Tuesday, September 4, 2012

Slumber Parties and Devil Turds


I missed my Monday weigh in 2 weeks in a row!! GAH! I honestly forgot it was a Monday since it was a holiday. Also, we had a slumber party at my grandmas house sunday night so I didn't have a scale. See I'm chalk full of excuses! ;)

I know I'm up. I know I'm not going to like what the scale says. I'm prepared. I've just been BUSY. Like super duper head spinning busy. I am committed to making better choices eventhough I know the scale will hate me for a while.
Cottage cheese and peaches *drools* I don't know why I don't eat this more often it was DELISH!

I know the scale will continue to go up for the next couple of weeks due to the medicine I'm taking for donating eggs. I WILL get bloated, I WILL gain weight. That happens when your little egg factory is pumping up like 15 at once instead of just 1. When we tried in June I really didn't feel much and surprise it wasn't working like they wanted. Well, this time they have more than tripled my dose of one of the stimulant medications. I'm actually feeling it this time. I'm hot... A LOT. And I'm bitchy. Oh, and I'm hungry. And want to eat bad things. The other day I told The Hubs on his trek to wally world to pick me up something "sinful" I thought he would be a good hubby and bring me back some sort of healthy treat, maybe frozen yogurt or some fresh fruit. I figured he would have helped me battle my food craving and help keep me on track.

Did he?

Hell to the naw!

I told him to bring me back something "sinful" being playful. He brought me what I believe to be something created by the devil himself specifically to ruin me and my weight loss for the day/week. These things are manufactured in hell and I feel so dirty eating them. I mean, it feels as if I am breaking all 10 commandments when I eat them. I think there may just be an 11th commandment that is hidden deep in the recesses of the bible that says "Thou shalt not consume these little devil turds shat from the bowels of satan himself"
OK, maybe i'm being a little dramatic... but have you tried these little shits??!?!?!

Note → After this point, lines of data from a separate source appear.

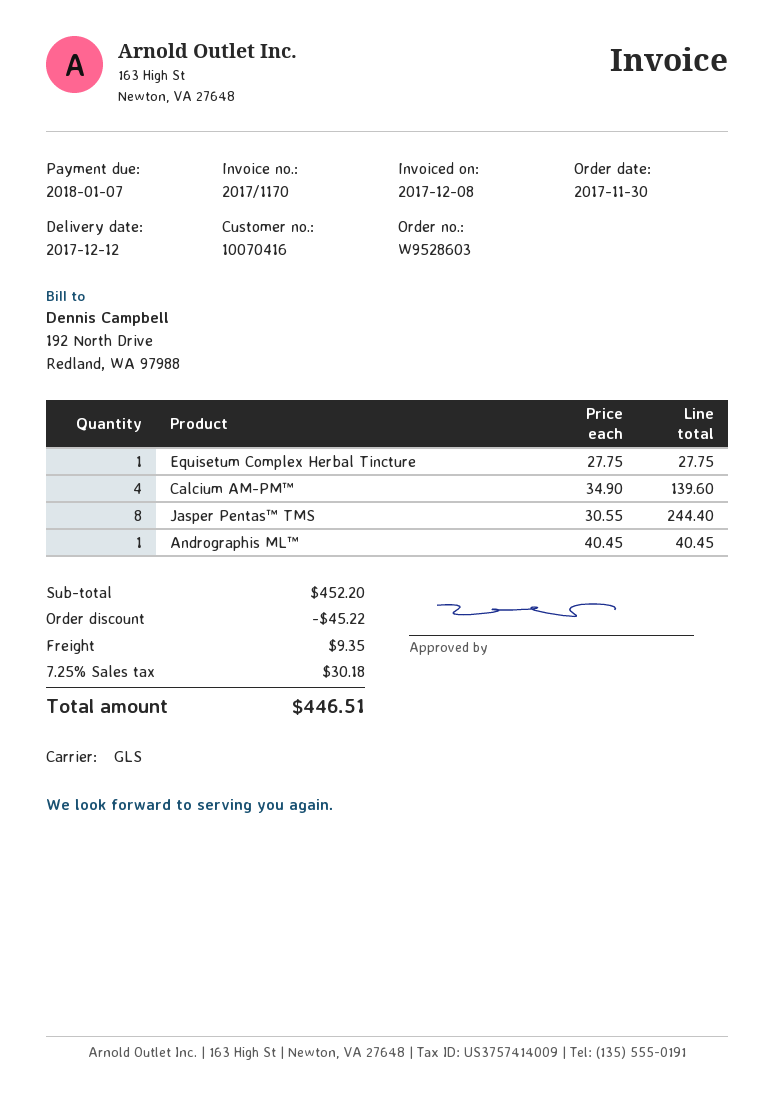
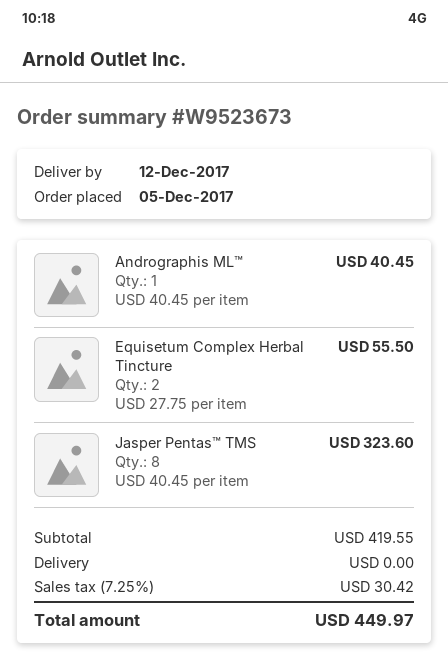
order number: W9528603 -> W9523673
order date: 2017-11-30 -> 2017-12-05
Equisetum Complex Herbal Tincture: 1 x 27.75 = 27.75 -> 2 x 27.75 = 55.50
Calcium AM-PM™: 4 x 34.90 = 139.60 -> none
Jasper Pentas™ TMS: 8 x 30.55 = 244.40 -> 8 x 40.45 = 323.60
subtotal: 452.20 -> 419.55
discount: 45.22 -> none
shipping: 9.35 -> 0.00
tax: 7.25% = 30.18 -> 7.25% = 30.42
total: 446.51 -> 449.97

Seriously folks. These are bad news bears. Does it feel like an orgy in your mouth when you eat them?
Does the first bite make your eyes roll back in your head and your leg kick uncontrollably?
But will you also feel like you need to take a shower like the dirty little cookie whore you are after you devour 5 of them dipped in milk?

Just take my word for it my little cupcakes. Don't buy them, don't eat them, don't even be in the same room with room them. They will tempt you and if you are in a moment of weakness you will cave.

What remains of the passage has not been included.